Another source of confirmation bias in psychology is that literature reviews fail to mention evidence that contradicts the theory that authors try to confirm. This is pervasive and by no means a specific criticism of the authors. Contrary to the claims in the article, the existence of a meta-trait of stability is actually controversial. Digman (1997) reported some SEM results that were false and could not be reproduced (cf. Anusic et al., 2009). Moreover, alpha could not be identified when the Big Five were modelled as latent factors (Anusic et al., 2009). This led me to propose that meta-traits may be an artifact of using impure Big Five scales as indicators of the Big Five. For example, if some agreeableness items have negative secondary loadings on neuroticism, the agreeableness scale is contaminated with valid variance in neuroticism. Thus, we would observe a negative correlation between neuroticism and agreeableness even across raters (e.g., self-ratings of neuroticism and informant ratings of agreeableness). Here I fitted a model with secondary loadings and independent Big Five factors to the data. I also examined the prediction that the biomarker is related to all three Big Five traits. The alternative model had acceptable fit, CFI = .976, RMSEA = .056.

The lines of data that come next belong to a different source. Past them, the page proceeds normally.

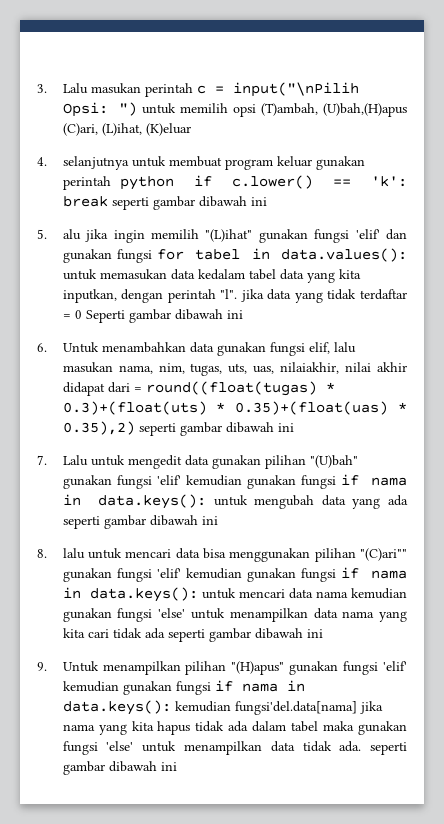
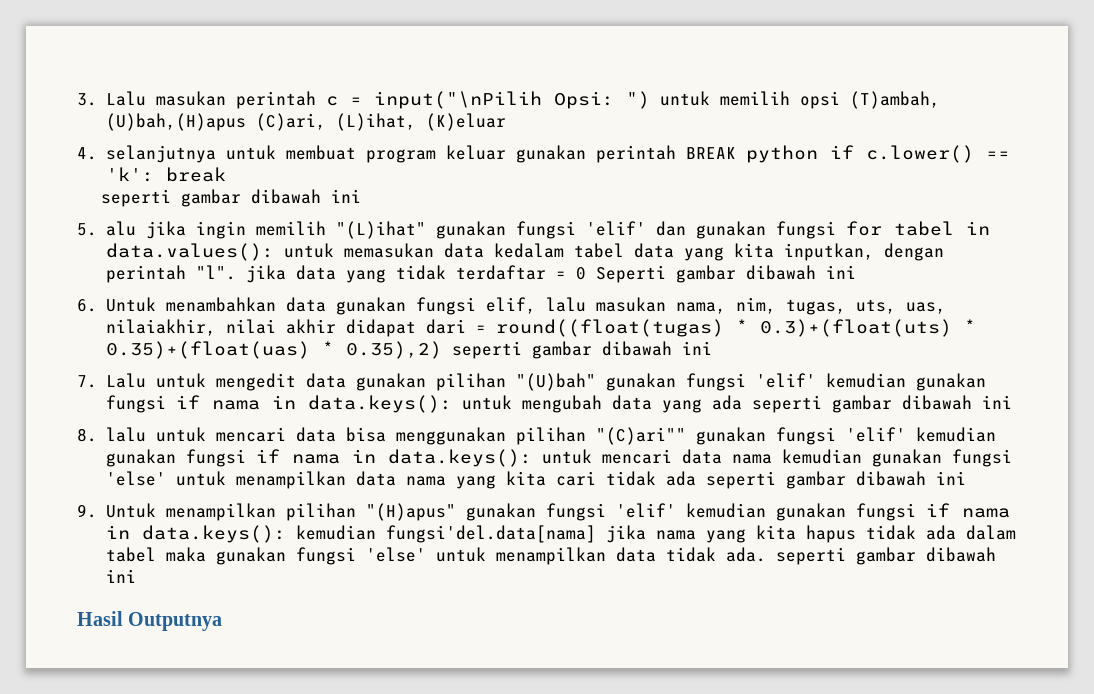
(111, 183) none -> [685,147,736,159] BREAK
(108, 201) none -> (226, 174) //
(177, 766) none -> [77,611,223,631] // Hasil Outputnya

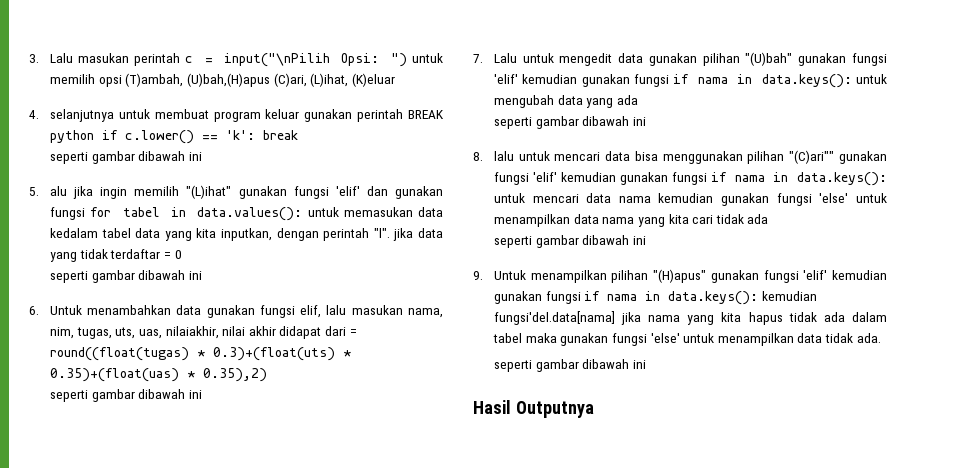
[595,265,666,283] Seperti -> [49,271,88,283] // seperti
(442, 350) none -> (267, 375) //
(742, 402) none -> (638, 100) //
(696, 478) none -> (769, 219) //
(766, 554) none -> (881, 338) //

The main finding of this model is that the biomarker shows only a significant relationship with conscientiousness, while the relationship with agreeableness trended in the right direction, but was not significant (p = .089) and the relationship for neuroticism was even weaker (p = .474). Aside from the question about significance, we also have to take effect sizes into account. Given the parameter estimates, the bimarker would produce very small correlations among the Big Five traits (e.g., r(A,C) = .19 * .10 = .019. Thus, even if these relationships were significant, they would not provide compelling evidence that a source of shared variance among the three traits has been identified.
The next model shows that the authors’s model ignored the stronger relationship between conscientiousness and the biomarker. When this relationship is added to the model, there is no significant relationship between the stability factor and the biomarker.
Thus, the main original finding of this study was that a serotonin related bio-marker was significantly related to conscientiousness, but not significantly related to neuroticism. This finding is inconsistent with theories that link neuroticism to serotonin, and evidence that serotonin reuptake inhibitors reduce neuroticism (at least in depressed patients). However, such results are difficult to publish because a single study with a non-significant results does not provide sufficient evidence to falsify a theory. However, fitting data to a theory only leads to confirmation bias.
The good news is that the authors were able to publish the results of an impressive study and that their data are openly available and can provide credible information for meta-analytic evaluations of structural models of personality, while the results of this study alone are inconclusive and compatible with many different theories of personality.
One way to take more advantage of these data would be to share the covariance matrix of items to model personality structure with a proper measurement model of the Big Five traits and to avoid the problem of contaminated scale scores, which is the best practice for the use of structural equation models. These models provide no evidence for Digman’s meta-traits (Schimmack, 2019a, Schimmack, 2019b).
In conclusion, the main point of this post is that (a) SEM can be used to test and falsify models, (b) SEM can be used to realize that data are consistent with multiple models and that better data are needed to find the better model, (c) studies of Big Five factors require a measurement model with Big Five factors and cannot rely on messy scale scores as indicators of the Big Five, and (d) personality psychologists need better training in the use of SEM.